───── Extracted records

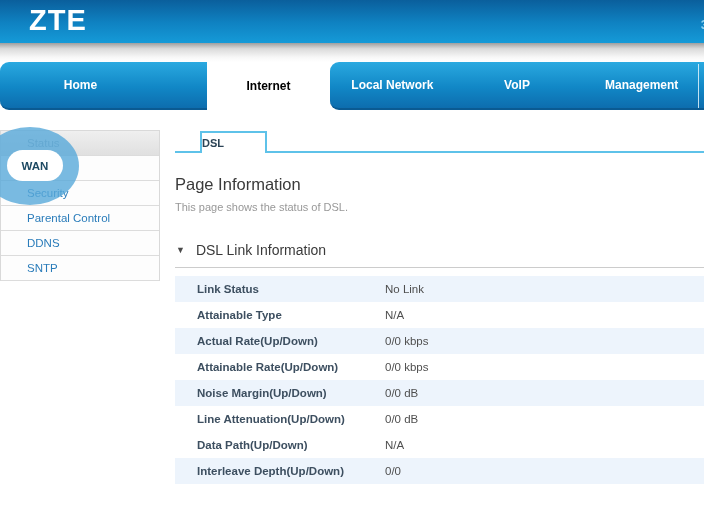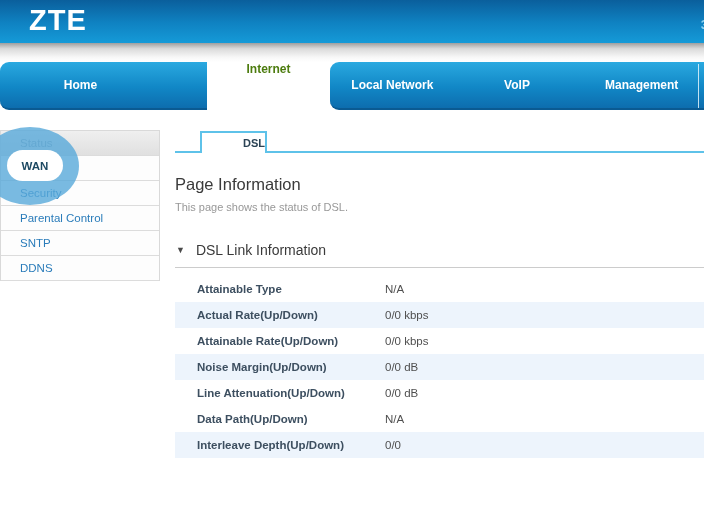--- a/index.html
+++ b/index.html
@@ -33,49 +33,49 @@
   .nav-block {
     position:absolute; top:0; height:48px;
     background:linear-gradient(180deg,#2aa9e0 0%,#1187c6 55%,#0d6dae 100%);
     border-bottom:2px solid #0a5a92;
     display:flex; align-items:center;
     color:#fff; font-size:12px; font-weight:bold;
   }
   .nav-home { left:0; width:207px; border-radius:9px 0 0 9px; justify-content:center; padding-right:46px; }
   .nav-internet {
     position:absolute; left:207px; top:0; width:123px; height:48px;
-    background:#fff; display:flex; justify-content:center;
-    color:#4d7c0f; font-size:12px; font-weight:bold;
+    background:#fff; display:flex; align-items:center; justify-content:center;
+    color:#000000; font-size:12px; font-weight:bold;
   }
   .nav-right { left:330px; width:374px; border-radius:9px 0 0 9px; }
   .nav-right .nav-item { flex:1; text-align:center; cursor:pointer; }
   .nav-sep { position:absolute; left:698px; top:64px; width:1px; height:44px; background:rgba(225,243,252,0.85); }
 
   
   .sidebar {
     position:absolute; left:0; top:130px; width:160px;
     border-left:1px solid #d9d9d9; border-right:1px solid #d9d9d9; border-top:1px solid #d9d9d9;
     background:#fdfdfd;
   }
   .side-item {
-    height:25px; line-height:24px; padding-left:19px;
+    height:25px; line-height:24px; padding-left:26px;
     border-bottom:1px solid #dcdcdc;
     font-size:11.5px; color:#2a7cba; cursor:pointer; background:#fdfdfd;
   }
   .side-item.status { background:linear-gradient(180deg,#efefef 0%,#e0e0e0 100%); color:#93a5b1; }
 
   
   .annotation { position:absolute; left:0; top:0; width:704px; height:514px; pointer-events:none; z-index:60; }
 
   
   .tab-line { position:absolute; left:175px; top:151px; width:529px; height:2px; background:#5ec2e9; }
   .dsl-tab {
     position:absolute; left:200px; top:131px; width:67px; height:22px;
     background:#fff; border:2px solid #5ec2e9; border-bottom:none; z-index:5;
-    display:flex; align-items:center; justify-content:flex-end;
+    display:flex; align-items:center; justify-content:flex-start;
     font-size:11px; font-weight:bold; color:#2b4355; cursor:pointer;
   }
   .page-title { position:absolute; left:175px; top:175px; font-size:16.5px; color:#3a3a3a; }
   .page-desc  { position:absolute; left:175px; top:201px; font-size:11px; color:#989898; }
 
   .section-header { position:absolute; left:176px; top:242px; display:flex; align-items:center; cursor:pointer; }
   .collapse-icon { font-size:9px; color:#4a4a4a; margin-right:11px; }
   .section-title { font-size:14px; color:#3a3a3a; }
   .section-sep { position:absolute; left:175px; top:267px; width:529px; height:1px; background:#cccccc; }
 
@@ -110,39 +110,43 @@
       <div class="nav-item">Management</div>
     </div>
   </div>
   <div class="nav-sep"></div>
 
   <div class="sidebar">
     <div class="side-item status">Status</div>
     <div class="side-item">WAN</div>
     <div class="side-item">Security</div>
     <div class="side-item">Parental Control</div>
+    <div class="side-item">DDNS</div>
     <div class="side-item">SNTP</div>
-    <div class="side-item">DDNS</div>
   </div>
 
   <div class="tab-line"></div>
   <div class="dsl-tab">
     <span>DSL</span>
   </div>
 
   <div class="page-title">Page Information</div>
   <div class="page-desc">This page shows the status of DSL.</div>
 
   <div class="section-header">
     <span class="collapse-icon">▼</span>
     <span class="section-title">DSL Link Information</span>
   </div>
   <div class="section-sep"></div>
 
   <div class="info-table">
+    <div class="t-row odd">
+      <span class="t-label">Link Status</span>
+      <span class="t-value">No Link</span>
+    </div>
     <div class="t-row">
       <span class="t-label">Attainable Type</span>
       <span class="t-value">N/A</span>
     </div>
     <div class="t-row odd">
       <span class="t-label">Actual Rate(Up/Down)</span>
       <span class="t-value">0/0 kbps</span>
     </div>
     <div class="t-row">
       <span class="t-label">Attainable Rate(Up/Down)</span>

──────────

_Exercise directions_:
Where a line of the entries above holds the word "page", return that line.

_The completed task_:
   .page-title { position:absolute; left:175px; top:175px; font-size:16.5px; color:#3a3a3a; }
   .page-desc  { position:absolute; left:175px; top:201px; font-size:11px; color:#989898; }
   <div class="page-title">Page Information</div>
   <div class="page-desc">This page shows the status of DSL.</div>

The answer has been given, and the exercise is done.